* _PROVIDED RECORDS_:
>>

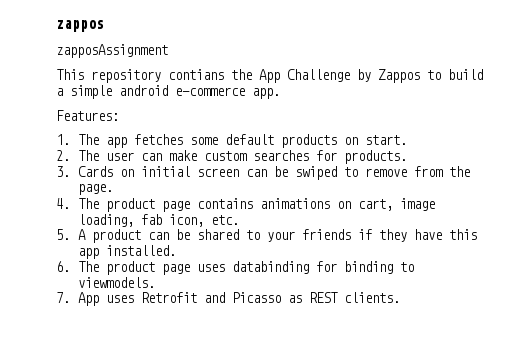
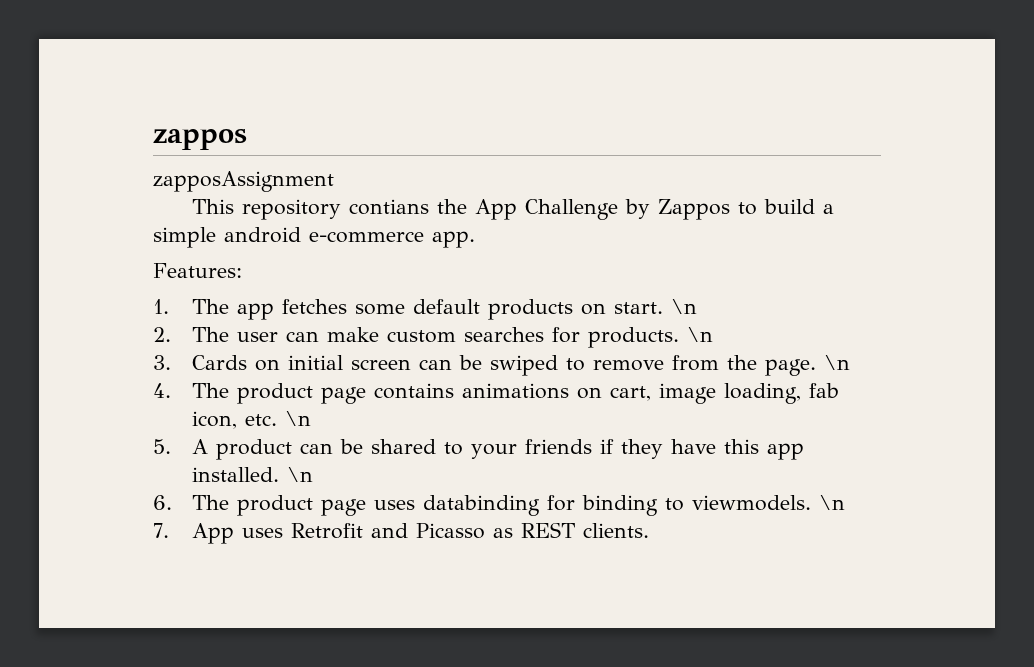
(407, 140) none -> [670,299,697,314] \n
(407, 157) none -> [686,327,713,342] \n
(113, 189) none -> [823,355,850,370] \n
(239, 220) none -> [284,411,311,426] \n
(176, 250) none -> [286,467,313,482] \n
(155, 282) none -> [818,495,845,510] \n

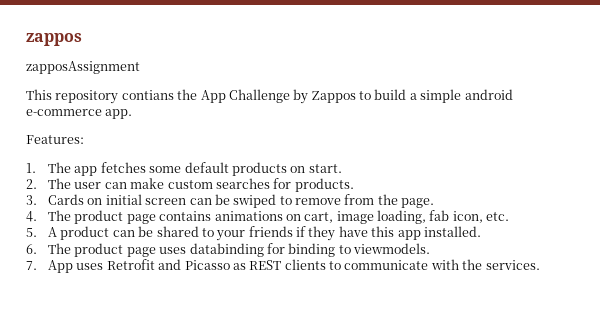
[670,299,697,314] \n -> (342, 168) none
[686,327,713,342] \n -> (354, 185) none
[823,355,850,370] \n -> (435, 203) none
[284,411,311,426] \n -> (510, 216) none
[286,467,313,482] \n -> (481, 231) none
[818,495,845,510] \n -> (431, 248) none
[582,523,649,538] clients. -> [284,259,540,270] clients to communicate with the services.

<<

* _TASK TO CARRY OUT_:
Through the last line of the entries above, beginning at the line containing "[818,495,845,510] \n -> (431, 248) none", transcribe each line exactly, both ends included and nothing more.

* _EXERCISE ANSWER_:
[818,495,845,510] \n -> (431, 248) none
[582,523,649,538] clients. -> [284,259,540,270] clients to communicate with the services.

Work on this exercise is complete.